Otro de los conceptos que debería tenerse en cuenta tiene que ver con la diferencia que existe entre tratar de entender un fenómeno social y justificar ese fenómeno. En la mayoría de los debates acerca del tema que nos ocupa, los interlocutores no pudieron o no quisieron comprender esto por lo cual se establecieron diálogos absolutamente ilógicos y absurdos. En este mismo sentido, es valioso intentar conocer los mecanismos que pueden llevar a una persona o a un grupo de ellas a comportarse de una manera que no les es habitual. Decir esto no es justificar un delito (como efectivamente es un linchamiento) sino que es tratar de buscar las causas que lo provocan.
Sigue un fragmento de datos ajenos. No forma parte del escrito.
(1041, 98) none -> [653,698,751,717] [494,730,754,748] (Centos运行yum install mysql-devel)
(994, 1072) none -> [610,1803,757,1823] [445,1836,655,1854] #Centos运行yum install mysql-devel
Por eso, ha sido carente de valor la chicana usada por comunicadores y políticos para acusarse mutuamente de favorecer una (pro linchamientos) u otra (pro delincuentes) postura. Hay que comprender que las reacciones de estos vecinos en los barrios donde se produjeron estos hechos encierran una serie de factores desencadenantes que podríamos resumir en miedo a transitar libremente por las calles sin ser víctimas de algún de delito, bronca por observar la constante repetición de estos acontecimientos y desazón por comprobar que aquellos que cometen los delitos son siempre los mismos y que, o bien la policía no hace nada por detenerlos o bien esa detención implica para quien delinque un mero trámite burocrático que los retiene un par de horas en la comisaría de la zona (tal como pasó con los dos casos porteños.). Hay también allí algunos aspectos que los especialistas de la sociología, la psicología y la psiquiatría pueden aportar para entender qué es lo que sucede con un individuo cuando forma parte de una horda, pero para eso deberíamos estar dispuestos a escucharlos.
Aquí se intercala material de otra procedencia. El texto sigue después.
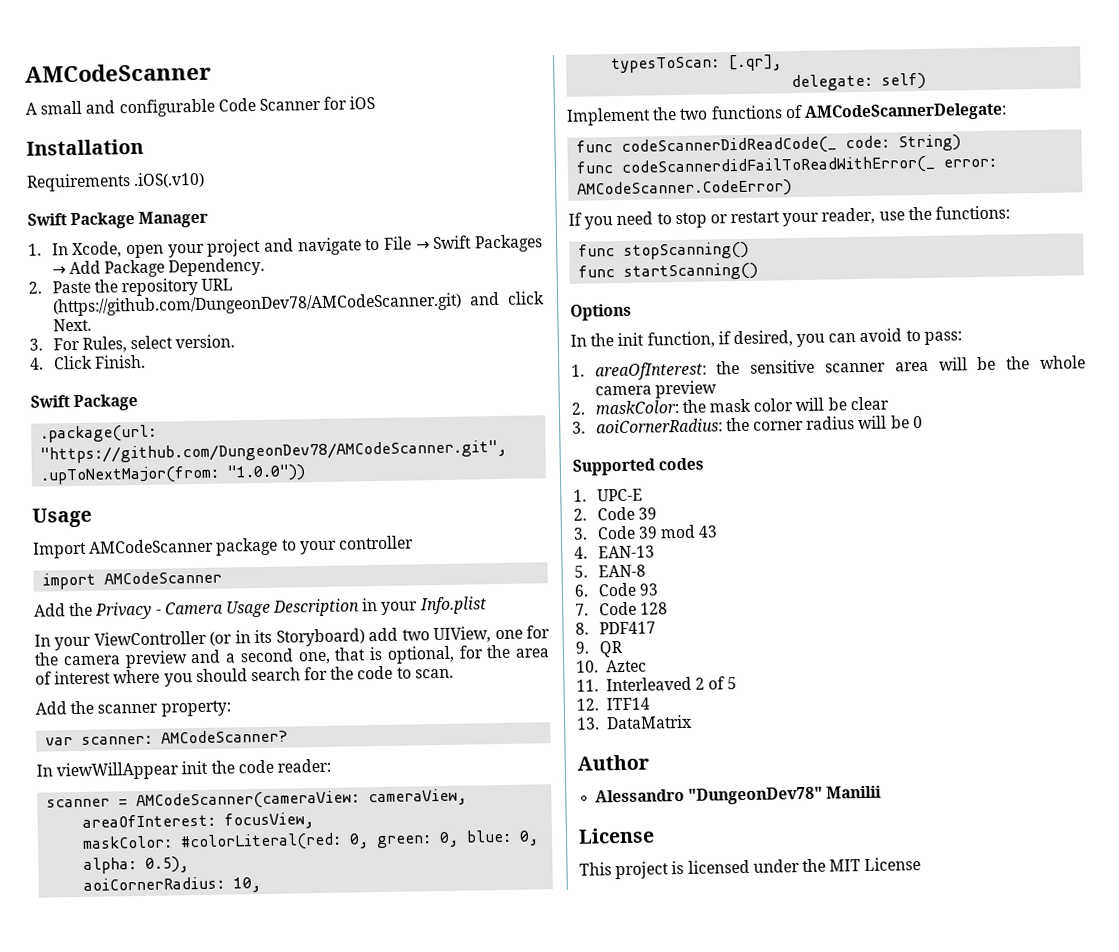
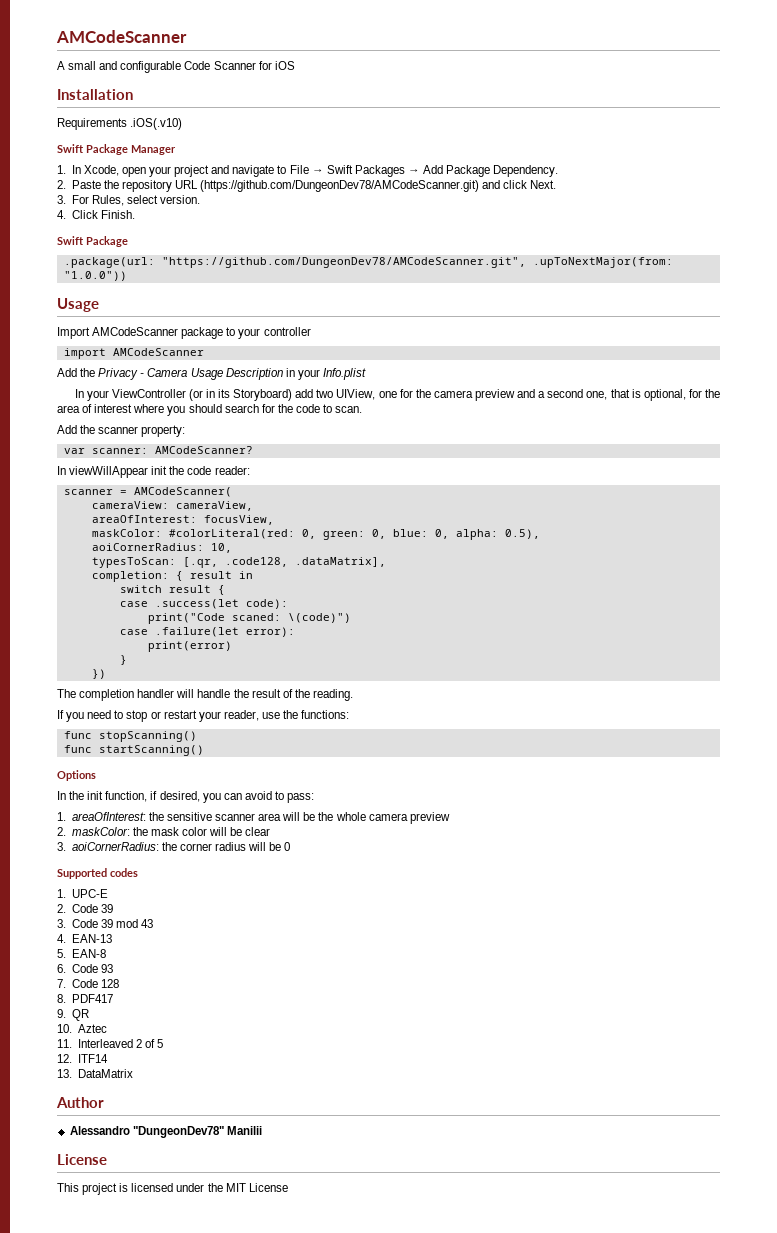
[136,790,361,811] AMCodeScanner(cameraView: -> [133,487,232,497] [91,501,169,509] AMCodeScanner( // cameraView:
[728,54,783,72] [791,72,927,92] [566,102,1007,126] [576,134,962,156] [576,155,998,177] [577,179,793,199] [.qr], // delegate: self) // Implement the two functions of AMCodeScannerDelegate: // func codeScannerDidReadCode(_ code: String) // func codeScannerdidFailToReadWithError(_ error: AMCodeScanner.CodeError) -> [182,557,386,568] [91,571,253,582] [119,585,225,595] [119,599,288,609] [147,613,351,624] [119,627,295,637] [147,641,232,652] [119,655,127,665] [91,669,106,679] [57,689,353,701] [.qr, .code128, .dataMatrix], // completion: { result in // switch result { // case .success(let code): // print("Code scaned: \(code)") // case .failure(let error): // print(error) // } // }) // The completion handler will handle the result of the reading.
Bajo este esquema de confusiones cruzadas, lo menos que se le puede pedir a la máxima autoridad del país es que aporte claridad y sincera mesura. En un contexto de alta conflictividad social, proponer el análisis de la situación bajo una mirada clasista (impropia incluso dentro de la matriz política-ideológica con la cual la presidente siempre se ha identificado) no sirve más que para avivar el desconcierto y el resentimiento mutuo. Si efectivamente esa es la explicación que los gobernantes encuentran para estos hechos de violencia, debemos colegir que los mismos no tienen posibilidad de ser solucionados. No es aceptable tampoco que luego de once años de gobierno, la presidente se haya convertido en analista y comentarista de una realidad en la cual tiene central responsabilidad.
Es evidente que tanto la justicia como los códigos que la regulan requieren una inmediata reforma y para eso es necesario abrir la discusión. Como ejemplo de lo imprescindible que es introducir un cuerpo sensato y estudiado de modificaciones en el código penal y de procedimientos vale apuntar que, en la jerga, los propios delincuentes llaman irónicamente a sus abogados como laboralistas en lugar de reconocerlos como penalistas. Ellos han encontrado y naturalizado en el delito un modo de vida tan habitual que les permite considerarlo una actividad similar a la de cualquier trabajador. En este contexto está claro que el incentivo para delinquir es mucho mayor que el riesgo de un castigo. Habría que entender que aquellos estamentos del Estado que deben ocuparse del fenómeno de la violencia y la inseguridad han caído en un proceso de impotencia que nos sugiere colocar nuestras esperanzas en el freno moral que una persona puede tener para no cometer delitos, lo cual es a todas luces insuficiente.